• [Instructions for the task]:
Establish how many lines of the material below contain the string "NISSAN". Return that number by itself.

• [Exercise data]:
====

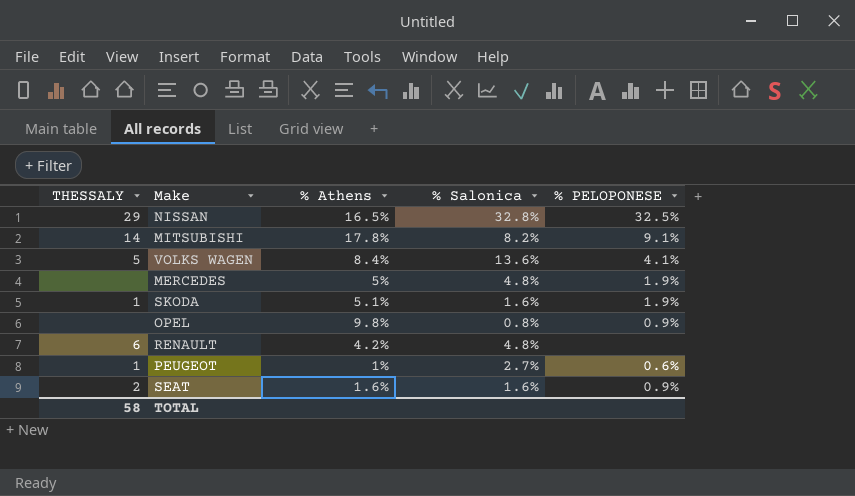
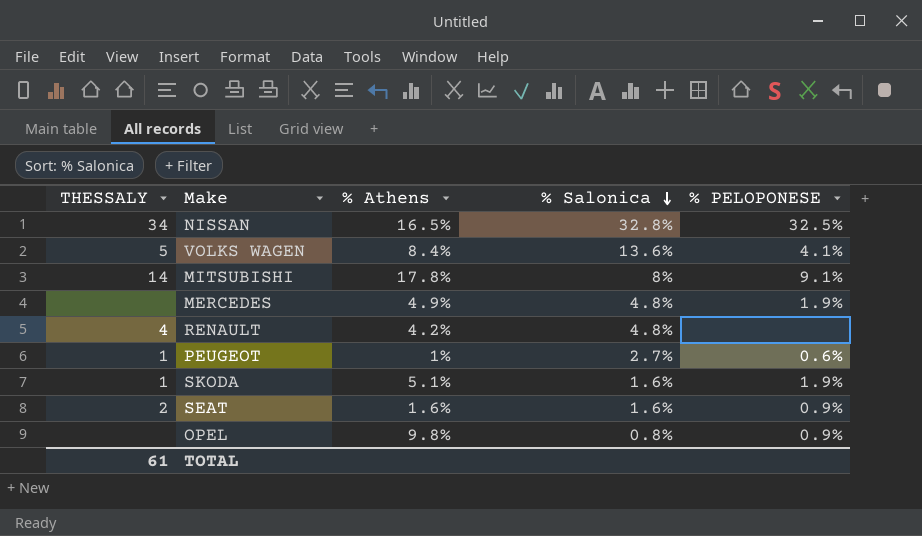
row order: none -> % Salonica descending
NISSAN | THESSALY: 29 -> 34
MITSUBISHI | % Salonica: 8.2% -> 8%
MERCEDES | % Athens: 5% -> 4.9%
RENAULT | THESSALY: 6 -> 4
TOTAL | THESSALY: 58 -> 61

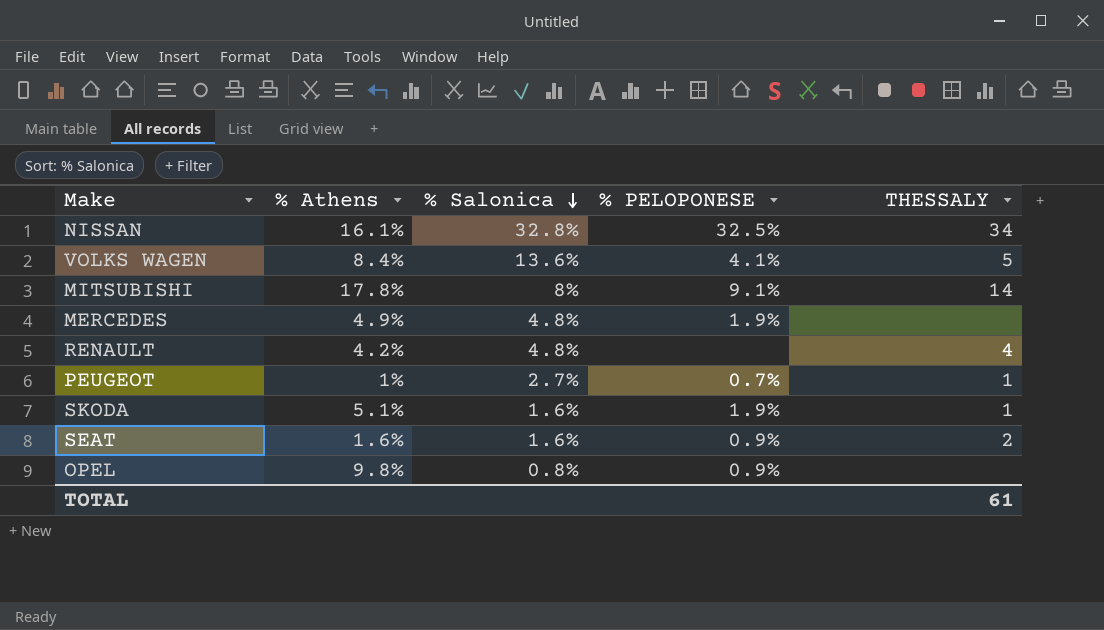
column THESSALY | position: 1 -> 5
NISSAN | % Athens: 16.5% -> 16.1%
PEUGEOT | % PELOPONESE: 0.6% -> 0.7%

====

• [Exercise solution]:
2